So, from the outset, some fundamental tenets of establishing validity are jeopardized 
in the assessment design processes used by most teacher preparation institutions. With an 
“I’ll think about it tomorrow” attitude, institutions typically skip past validity, focus on inter- 
rater reliability, and conclude that they are consistently rating portfolios, forgetting that 
without validity, statistics about reliability are meaningless (Cureton, 1950; Wilkerson and 
Lang, 2003b). Furthermore, the correlations are artificially high and report a false positive, 
since few faculty members have the energy to adequately assess portfolios and even fewer 
are ready to fail a teacher candidate at a late date in their program. As Wright and Stone 
(2004) remind us, without difference there cannot be a valid measure of sameness. The 
ceiling effect, combined with a lack of adequate and appropriate evidence of job 
performance, leave the institution in a quandary. 

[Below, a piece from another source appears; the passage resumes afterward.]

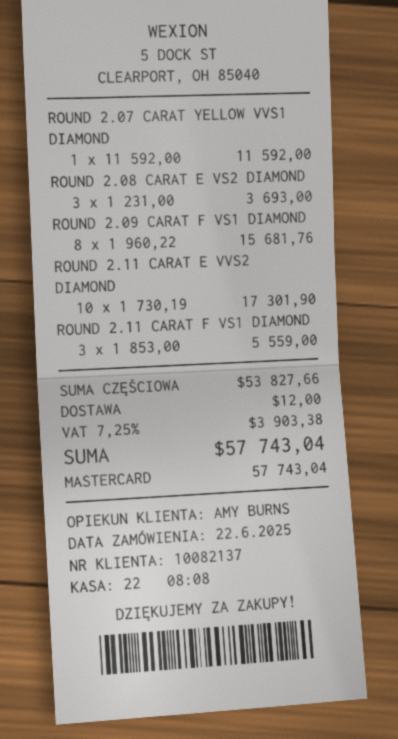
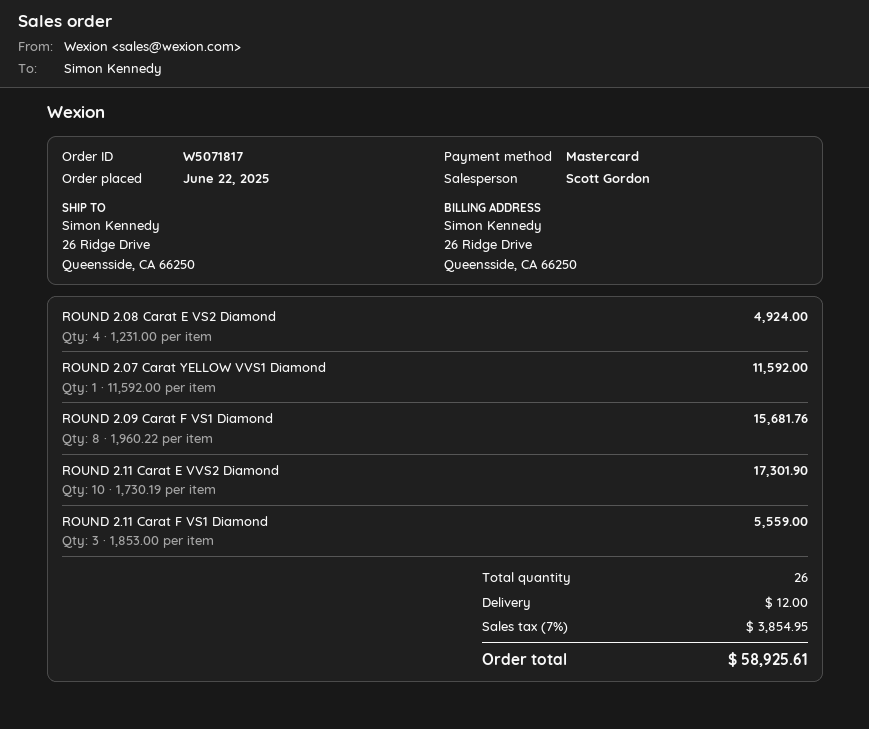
sales rep: AMY BURNS -> Scott Gordon
ROUND 2.08 CARAT E VS2 DIAMOND: 3 x 1231.00 = 3693.00 -> 4 x 1231.00 = 4924.00
tax: 7.25% = 3903.38 -> 7% = 3854.95
total: 57743.04 -> 58925.61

More on Validity: Conflicting Paradigms and Purpose 

The validity problem in teacher assessment begins with a common confusion about 
assessment purpose. We touched on that in the first flaw we noted in the previous section, 
but that is just the tip of the iceberg. Colleges of education need to respond to accreditation 
and approval requirements that are based on different purposes, and these purposes often 
remain undifferentiated. So the real beginning of an assessment system needs to be an 
understanding of purpose. NCATE accredits units, looking for evidence of overall program 
quality. That is their purpose. States approve programs, looking for evidence that individual 
teachers are minimally competent. Their purpose is to credential teachers through licensure 
or certification. NCATE conceptual frameworks focus on the unique aspects of graduates of 
an accredited program; state expectations focus on the consistency of graduate qualifications. 
While both types of agencies review results for teachers on the same or similar sets of 
teaching standards, they look at them through a different lens because their purposes are 
different (Wilkerson and Lang, 2004). 

Despite these differences in purpose, institutions often attempt to meet both sets of 
requirements with the same data housed in the same containers, typically in a portfolio (often 
electronic) of student-selected work. The conflicting paradigms of ensuring minimal 
competence (protecting the public from unqualified practitioners) from the state perspective 
and preparing unique practitioners from the NCATE perspectives create a potential validity 
conflict. This lack of clarity about purpose or multiple purposes also often results in 
dissonance when faculty are trying to author a conceptual framework prior to an institutional 
review (Wilkerson and Lang, 2004). 

Barrett (2004) describes the conflict of paradigms rooted in these two different 
purposes with two different needed products often rolled unsuccessfully into one - the 
assessment management system and the reflective portfolio. Difficulties in data aggregation 
result; and weaknesses in NCATE Standard 2 (NCATE, 2001) are then cited. The tension 
created by this conflict cannot be resolved until institutions recognize the need for different 
approaches based on different purposes. While there certainly will be overlap in the data 
collected for these purposes and approaches, there may also be differences. Successful 
assessment must simultaneously serve two or more different masters. 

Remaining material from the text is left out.